Problem description: Ignoring the pictures, repeat every entry below exactly as it appears.

Extracted material:
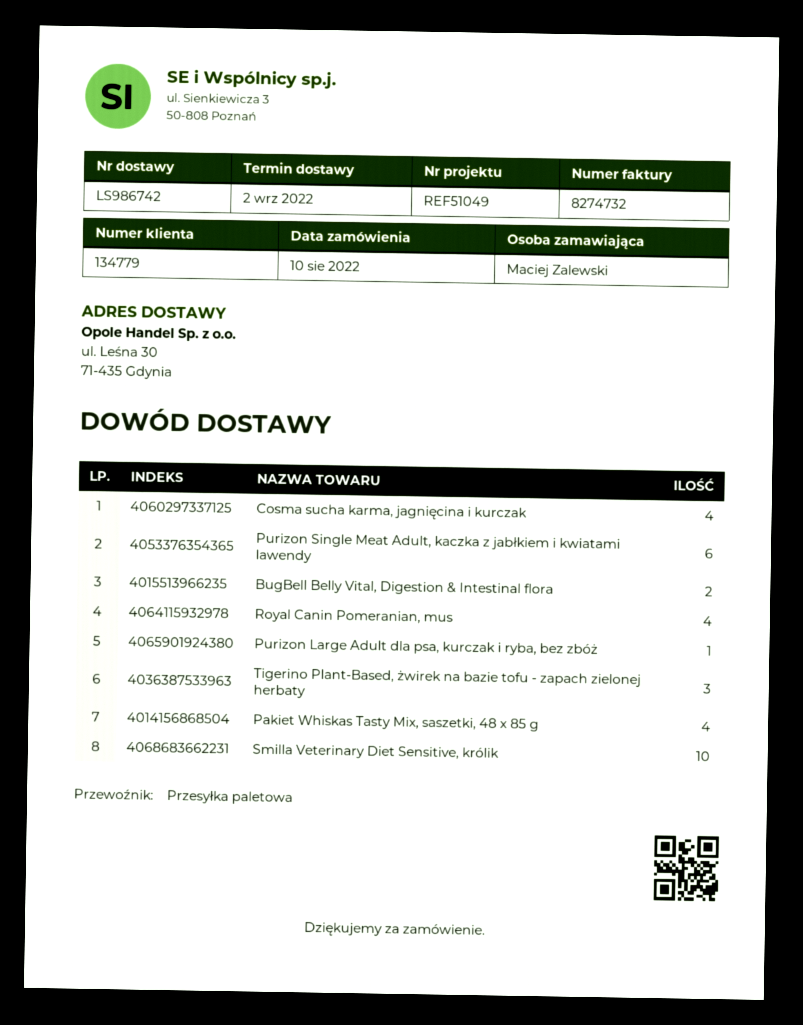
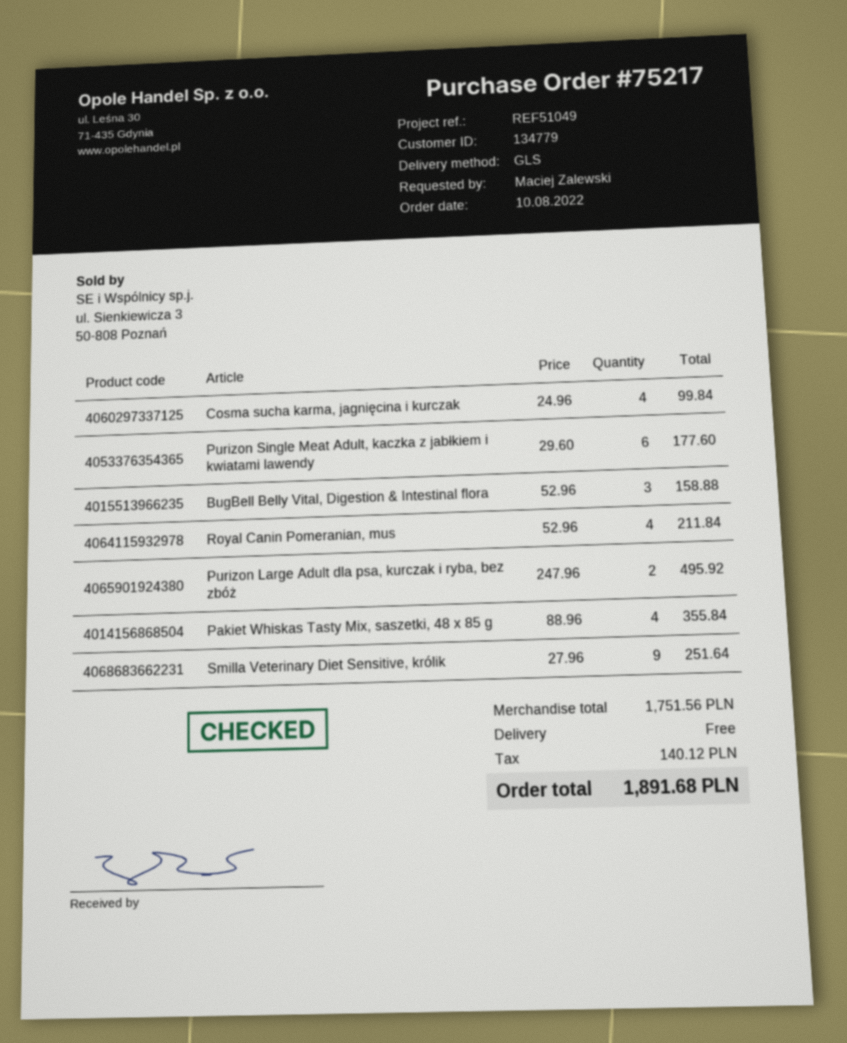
shipping method: pallet freight -> GLS
BugBell Belly Vital, Digestion & Intestinal flora: 2 -> 3
Purizon Large Adult dla psa, kurczak i ryba, bez zbóż: 1 -> 2
Tigerino Plant-Based, żwirek na bazie tofu - zapach zielonej herbaty: 3 -> none
Smilla Veterinary Diet Sensitive, królik: 10 -> 9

Final answer:
shipping method: pallet freight -> GLS
BugBell Belly Vital, Digestion & Intestinal flora: 2 -> 3
Purizon Large Adult dla psa, kurczak i ryba, bez zbóż: 1 -> 2
Tigerino Plant-Based, żwirek na bazie tofu - zapach zielonej herbaty: 3 -> none
Smilla Veterinary Diet Sensitive, królik: 10 -> 9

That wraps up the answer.